Recruitment of leukocytes to acute sites of inflammation is a finely orchestrated process initiated by membrane expression and functional activation of leukocyte and endothelial cell adhesion molecules (CAMs) including selectins, integrins, and Ig-super family ligands. A set of unifying themes have emerged over the tenure of this R01 which begin to define the molecular and force dynamics that govern the transition from leukocyte rolling to firm arrest and transendothelial migration: 1) Selectins are endowed with mechanical and biochemical properties which allow them to function as both adhesive and signal transduction receptors; 2) Shear stress and transmembrane calcium release activated Ca2+ (CRAC) channels regulate intracellular calcium flux which functions to synchronize integrin mediated arrest and cell migration; 3) β2-integrin affinity and avidity provide gatekeeper mechanisms associated with inside-out signaling of transendothelial migration. These rules of neutrophil engagement have lead to the primary hypothesis that under conditions of acute inflammation the adhesive and signaling events constitute a system that by design promotes rapid and irreversible transmigration while maintaining basal endothelial barrier function. In this competitive renewal we apply our innovative vascular mimetic microfluidic channels combined with real-time immunofluorescence imaging to pursue the following specific aims: 1) Examine the role of calcium release activated calcium flux in orchestration of the multistep process of neutrophil recruitment. 2) Determine how E-selectin ligands on neutrophils serve as mechano-transducers that trigger and amplify chemokine signaling of integrin actvation on inflamed endothelium 3) Determine how endothelial barrier function and neutrophil recruitment are coupled in the transition from acute to chronic inflammation studied in a cutaneous wound model. Our strategy entails the use of freshly isolated human neutrophils and murine models of inflammation with the overarching goal of identifying regulatory pathways and molecular targets for prognosis and treatment of inflammatory diseases.

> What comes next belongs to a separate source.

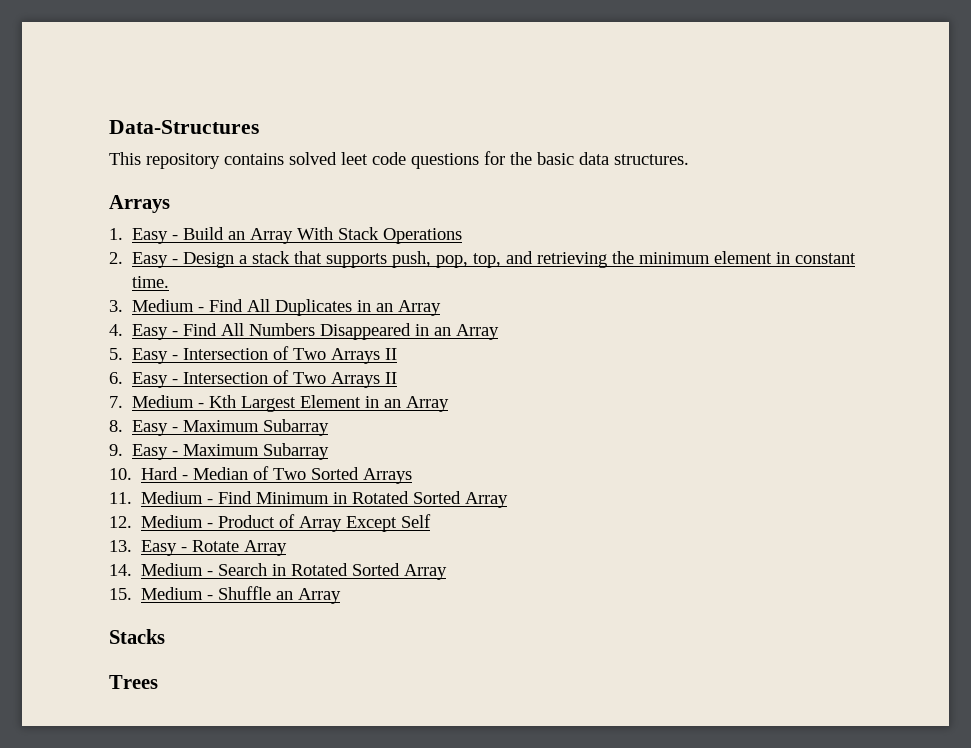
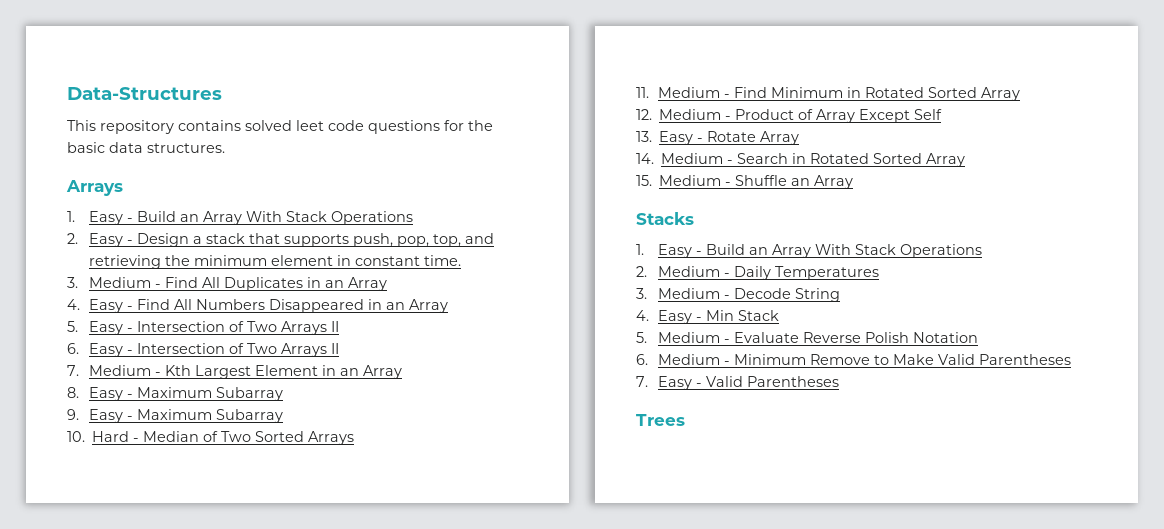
(165, 636) none -> [636,244,982,258] [636,266,879,280] [636,288,840,302] [636,310,779,324] [636,332,978,343] [636,354,1071,365] [636,376,839,390] // 1. Easy - Build an Array With Stack Operations // 2. Medium - Daily Temperatures // 3. Medium - Decode String // 4. Easy - Min Stack // 5. Medium - Evaluate Reverse Polish Notation // 6. Medium - Minimum Remove to Make Valid Parentheses // 7. Easy - Valid Parentheses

白细胞募集到急性炎症部位是一个精心策划的过程，由白细胞和内皮细胞粘附分子 (CAM)（包括选择素、整合素和 Ig 超家族配体）的膜表达和功能激活启动。在 R01 的任期内出现了一系列统一的主题，这些主题开始定义控制从白细胞滚动到牢固停滞和跨内皮迁移的转变的分子和力动力学：1）选择素被赋予机械和生化特性，使其能够充当粘附受体和信号转导受体； 2) 剪切应力和跨膜钙释放激活的 Ca2+ (CRAC) 通道调节细胞内钙通量，其功能是同步整合素介导的停滞和细胞迁移； 3) β2-整合素亲和力和亲合力提供与跨内皮迁移的由内而外信号传导相关的看门机制。中性粒细胞参与的这些规则导致了一个主要假设，即在急性炎症条件下，粘附和信号传导事件构成了一个系统，该系统通过设计促进快速且不可逆的迁移，同时维持基础内皮屏障功能。在这次竞争性更新中，我们应用创新的血管模拟微流体通道与实时免疫荧光成像相结合来实现以下具体目标：1）检查钙释放激活的钙流在中性粒细胞募集多步骤过程中的作用。 2) 确定中性粒细胞上的 E-选择素配体如何充当机械传感器，触发和放大发炎内皮上整合素激活的趋化因子信号传导。 3) 确定在皮肤伤口模型中研究的从急性到慢性炎症的转变中，内皮屏障功能和中性粒细胞募集如何耦合。我们的策略需要使用新鲜分离的人类中性粒细胞和小鼠炎症模型，其总体目标是确定炎症性疾病预后和治疗的调控途径和分子靶标。